[Opening Records supplied section]

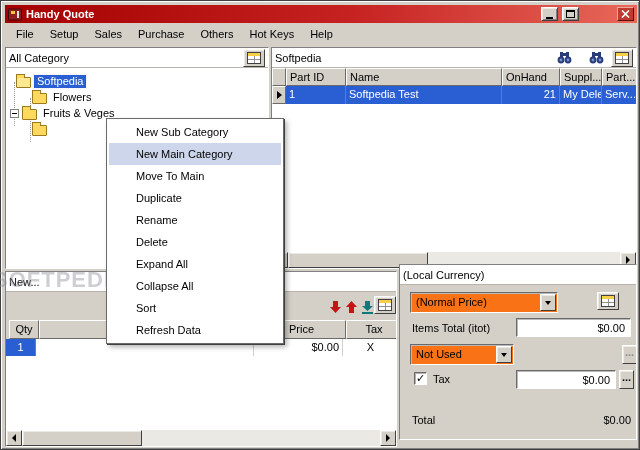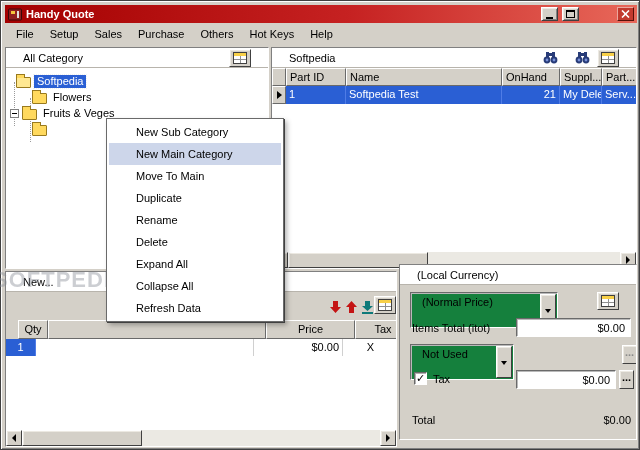--- a/index.html
+++ b/index.html
@@ -17,21 +17,21 @@
           box-shadow:inset 1px 1px 0 #ece9e2,inset -1px -1px 0 #848484;
           display:flex;align-items:center;justify-content:center;}
   .glyph-min{width:7px;height:2px;background:#000;margin-top:7px;}
   .glyph-max{width:9px;height:8px;border:1px solid #000;border-top-width:2px;}
   .tb-close{background:#c23a2e;border-color:#eaa79e #571008 #571008 #eaa79e;box-shadow:none;}
   
   .menubar{position:absolute;left:4px;top:23px;width:632px;height:21px;background:#d4d0c8;display:flex;padding-left:3px;}
   .menubar span{padding:0 8px;line-height:21px;}
   
   .panel{position:absolute;border:1px solid;border-color:#808080 #ffffff #ffffff #808080;background:#fff;overflow:hidden;}
-  .strip{height:20px;background:#fff;border-bottom:1px solid #b8b4ac;display:flex;align-items:center;padding:0 17px;position:relative;}
+  .strip{height:20px;background:#fff;border-bottom:1px solid #b8b4ac;display:flex;align-items:center;padding:0 3px;position:relative;}
   .icon-btn{width:22px;height:18px;background:#d4d0c8;border:1px solid;border-color:#fff #404040 #404040 #fff;
             box-shadow:inset 1px 1px 0 #ece9e2;display:flex;align-items:center;justify-content:center;flex:0 0 auto;}
   .find-btn{width:18px;height:16px;display:flex;align-items:center;justify-content:center;flex:0 0 auto;}
   
   .tree{padding-top:5px;position:relative;background:#fff;height:calc(100% - 20px);}
   .trow{height:16px;display:flex;align-items:center;gap:3px;position:relative;z-index:2;}
   .tlabel{padding:0 3px;line-height:13px;white-space:nowrap;}
   .tlabel.sel{background:#2a5fd4;color:#fff;outline:1px dotted #f0f0f0;}
   .folder{width:15px;height:11px;background:#ffd95e;border:1px solid #997a1e;border-radius:1px;position:relative;margin-top:3px;flex:0 0 auto;}
   .folder:before{content:"";position:absolute;left:-1px;top:-4px;width:7px;height:3px;background:#ffd95e;border:1px solid #997a1e;border-bottom:none;}
@@ -58,22 +58,22 @@
   .sb-track{flex:1;}
   .tri-l2{width:0;height:0;border-right:4px solid #000;border-top:4px solid transparent;border-bottom:4px solid transparent;}
   .tri-r2{width:0;height:0;border-left:4px solid #000;border-top:4px solid transparent;border-bottom:4px solid transparent;}
   .tri-d{width:0;height:0;border-top:4px solid #000;border-left:3px solid transparent;border-right:3px solid transparent;margin-top:1px;}
   
   .bl-toolbar{position:absolute;left:0;top:20px;width:100%;height:28px;background:#d4d0c8;}
   .tb-icon{position:absolute;top:8px;width:12px;height:14px;display:flex;align-items:center;justify-content:center;}
   .blq{background:#2a5fd4;color:#fff;text-align:center;}
   .bl-body{position:absolute;left:0;right:0;top:84px;bottom:16px;background:#fff;}
   
-  .combo{position:absolute;background:#15803d;border:1px solid;border-color:#6a6a6a #fff #fff #6a6a6a;
-         box-shadow:inset 1px 1px 0 #b9b9b9;height:36px;padding:3px 20px 0 11px;white-space:nowrap;overflow:hidden;}
+  .combo{position:absolute;background:#f97316;border:1px solid;border-color:#6a6a6a #fff #fff #6a6a6a;
+         box-shadow:inset 1px 1px 0 #b9b9b9;height:21px;padding:3px 20px 0 5px;white-space:nowrap;overflow:hidden;}
   .combo .drop{position:absolute;right:1px;top:1px;bottom:1px;width:16px;background:#d4d0c8;border:1px solid;
                border-color:#fff #404040 #404040 #fff;box-shadow:inset 1px 1px 0 #ece9e2;
                display:flex;align-items:center;justify-content:center;}
   .field{position:absolute;background:#fff;border:1px solid;border-color:#6a6a6a #fff #fff #6a6a6a;
          box-shadow:inset 1px 1px 0 #b9b9b9;text-align:right;padding:3px 5px 0 4px;height:19px;}
   .more-btn{position:absolute;width:15px;height:19px;background:#d4d0c8;border:1px solid;
             border-color:#fff #404040 #404040 #fff;box-shadow:inset 1px 1px 0 #ece9e2;
             text-align:center;line-height:13px;font-weight:bold;}
   .more-btn.dis{color:#8a8a8a;}
   .cb{position:absolute;width:13px;height:13px;background:#fff;border:1px solid;border-color:#6a6a6a #fff #fff #6a6a6a;
@@ -251,21 +251,21 @@
       </span>
       <span class="icon-btn" style="position:absolute;left:368px;top:4px;">
         <svg width="14" height="12" viewBox="0 0 14 12">
             <rect x="0.5" y="0.5" width="13" height="11" fill="#fff" stroke="#404040"></rect>
             <rect x="1" y="1" width="12" height="3" fill="#f8d048"></rect>
             <line x1="1" y1="7.5" x2="13" y2="7.5" stroke="#909090"></line>
             <line x1="7.5" y1="4" x2="7.5" y2="11" stroke="#909090"></line>
           </svg>
       </span>
     </div>
-    <div class="grid-head" style="position:absolute;left:12px;top:48px;width:100%;height:19px;">
+    <div class="grid-head" style="position:absolute;left:3px;top:48px;width:100%;height:19px;">
       <span class="gh" style="width:30px;text-align:center;">Qty</span>
       <span class="gh" style="width:218px;"></span>
       <span class="gh" style="width:89px;text-align:center;">Price</span>
       <span class="gh" style="width:55px;text-align:center;border-right:none;">Tax</span>
     </div>
     <div class="grid-row" style="position:absolute;left:0;top:67px;width:100%;height:17px;background:#fff;color:#000;">
       <span class="gc blq" style="width:30px;">1</span>
       <span class="gc" style="width:218px;border-right:1px solid #d0d0d0;"></span>
       <span class="gc num" style="width:89px;border-right:1px solid #d0d0d0;">$0.00</span>
       <span class="gc" style="width:55px;text-align:center;border-right:none;">X</span>
@@ -322,16 +322,17 @@
 
   <div class="context-menu">
     <div class="cm-item">New Sub Category</div>
     <div class="cm-item sel">New Main Category</div>
     <div class="cm-item">Move To Main</div>
     <div class="cm-item">Duplicate</div>
     <div class="cm-item">Rename</div>
     <div class="cm-item">Delete</div>
     <div class="cm-item">Expand All</div>
     <div class="cm-item">Collapse All</div>
+    <div class="cm-item">Sort</div>
     <div class="cm-item">Refresh Data</div>
   </div>
 
 </div>
 
 </body></html>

[Closing Records supplied section]

### Assigned task
An exact copy of the material is required, minus the pictures.

### Answer to this task
--- a/index.html
+++ b/index.html
@@ -17,21 +17,21 @@
           box-shadow:inset 1px 1px 0 #ece9e2,inset -1px -1px 0 #848484;
           display:flex;align-items:center;justify-content:center;}
   .glyph-min{width:7px;height:2px;background:#000;margin-top:7px;}
   .glyph-max{width:9px;height:8px;border:1px solid #000;border-top-width:2px;}
   .tb-close{background:#c23a2e;border-color:#eaa79e #571008 #571008 #eaa79e;box-shadow:none;}
   
   .menubar{position:absolute;left:4px;top:23px;width:632px;height:21px;background:#d4d0c8;display:flex;padding-left:3px;}
   .menubar span{padding:0 8px;line-height:21px;}
   
   .panel{position:absolute;border:1px solid;border-color:#808080 #ffffff #ffffff #808080;background:#fff;overflow:hidden;}
-  .strip{height:20px;background:#fff;border-bottom:1px solid #b8b4ac;display:flex;align-items:center;padding:0 17px;position:relative;}
+  .strip{height:20px;background:#fff;border-bottom:1px solid #b8b4ac;display:flex;align-items:center;padding:0 3px;position:relative;}
   .icon-btn{width:22px;height:18px;background:#d4d0c8;border:1px solid;border-color:#fff #404040 #404040 #fff;
             box-shadow:inset 1px 1px 0 #ece9e2;display:flex;align-items:center;justify-content:center;flex:0 0 auto;}
   .find-btn{width:18px;height:16px;display:flex;align-items:center;justify-content:center;flex:0 0 auto;}
   
   .tree{padding-top:5px;position:relative;background:#fff;height:calc(100% - 20px);}
   .trow{height:16px;display:flex;align-items:center;gap:3px;position:relative;z-index:2;}
   .tlabel{padding:0 3px;line-height:13px;white-space:nowrap;}
   .tlabel.sel{background:#2a5fd4;color:#fff;outline:1px dotted #f0f0f0;}
   .folder{width:15px;height:11px;background:#ffd95e;border:1px solid #997a1e;border-radius:1px;position:relative;margin-top:3px;flex:0 0 auto;}
   .folder:before{content:"";position:absolute;left:-1px;top:-4px;width:7px;height:3px;background:#ffd95e;border:1px solid #997a1e;border-bottom:none;}
@@ -58,22 +58,22 @@
   .sb-track{flex:1;}
   .tri-l2{width:0;height:0;border-right:4px solid #000;border-top:4px solid transparent;border-bottom:4px solid transparent;}
   .tri-r2{width:0;height:0;border-left:4px solid #000;border-top:4px solid transparent;border-bottom:4px solid transparent;}
   .tri-d{width:0;height:0;border-top:4px solid #000;border-left:3px solid transparent;border-right:3px solid transparent;margin-top:1px;}
   
   .bl-toolbar{position:absolute;left:0;top:20px;width:100%;height:28px;background:#d4d0c8;}
   .tb-icon{position:absolute;top:8px;width:12px;height:14px;display:flex;align-items:center;justify-content:center;}
   .blq{background:#2a5fd4;color:#fff;text-align:center;}
   .bl-body{position:absolute;left:0;right:0;top:84px;bottom:16px;background:#fff;}
   
-  .combo{position:absolute;background:#15803d;border:1px solid;border-color:#6a6a6a #fff #fff #6a6a6a;
-         box-shadow:inset 1px 1px 0 #b9b9b9;height:36px;padding:3px 20px 0 11px;white-space:nowrap;overflow:hidden;}
+  .combo{position:absolute;background:#f97316;border:1px solid;border-color:#6a6a6a #fff #fff #6a6a6a;
+         box-shadow:inset 1px 1px 0 #b9b9b9;height:21px;padding:3px 20px 0 5px;white-space:nowrap;overflow:hidden;}
   .combo .drop{position:absolute;right:1px;top:1px;bottom:1px;width:16px;background:#d4d0c8;border:1px solid;
                border-color:#fff #404040 #404040 #fff;box-shadow:inset 1px 1px 0 #ece9e2;
                display:flex;align-items:center;justify-content:center;}
   .field{position:absolute;background:#fff;border:1px solid;border-color:#6a6a6a #fff #fff #6a6a6a;
          box-shadow:inset 1px 1px 0 #b9b9b9;text-align:right;padding:3px 5px 0 4px;height:19px;}
   .more-btn{position:absolute;width:15px;height:19px;background:#d4d0c8;border:1px solid;
             border-color:#fff #404040 #404040 #fff;box-shadow:inset 1px 1px 0 #ece9e2;
             text-align:center;line-height:13px;font-weight:bold;}
   .more-btn.dis{color:#8a8a8a;}
   .cb{position:absolute;width:13px;height:13px;background:#fff;border:1px solid;border-color:#6a6a6a #fff #fff #6a6a6a;
@@ -251,21 +251,21 @@
       </span>
       <span class="icon-btn" style="position:absolute;left:368px;top:4px;">
         <svg width="14" height="12" viewBox="0 0 14 12">
             <rect x="0.5" y="0.5" width="13" height="11" fill="#fff" stroke="#404040"></rect>
             <rect x="1" y="1" width="12" height="3" fill="#f8d048"></rect>
             <line x1="1" y1="7.5" x2="13" y2="7.5" stroke="#909090"></line>
             <line x1="7.5" y1="4" x2="7.5" y2="11" stroke="#909090"></line>
           </svg>
       </span>
     </div>
-    <div class="grid-head" style="position:absolute;left:12px;top:48px;width:100%;height:19px;">
+    <div class="grid-head" style="position:absolute;left:3px;top:48px;width:100%;height:19px;">
       <span class="gh" style="width:30px;text-align:center;">Qty</span>
       <span class="gh" style="width:218px;"></span>
       <span class="gh" style="width:89px;text-align:center;">Price</span>
       <span class="gh" style="width:55px;text-align:center;border-right:none;">Tax</span>
     </div>
     <div class="grid-row" style="position:absolute;left:0;top:67px;width:100%;height:17px;background:#fff;color:#000;">
       <span class="gc blq" style="width:30px;">1</span>
       <span class="gc" style="width:218px;border-right:1px solid #d0d0d0;"></span>
       <span class="gc num" style="width:89px;border-right:1px solid #d0d0d0;">$0.00</span>
       <span class="gc" style="width:55px;text-align:center;border-right:none;">X</span>
@@ -322,16 +322,17 @@
 
   <div class="context-menu">
     <div class="cm-item">New Sub Category</div>
     <div class="cm-item sel">New Main Category</div>
     <div class="cm-item">Move To Main</div>
     <div class="cm-item">Duplicate</div>
     <div class="cm-item">Rename</div>
     <div class="cm-item">Delete</div>
     <div class="cm-item">Expand All</div>
     <div class="cm-item">Collapse All</div>
+    <div class="cm-item">Sort</div>
     <div class="cm-item">Refresh Data</div>
   </div>
 
 </div>
 
 </body></html>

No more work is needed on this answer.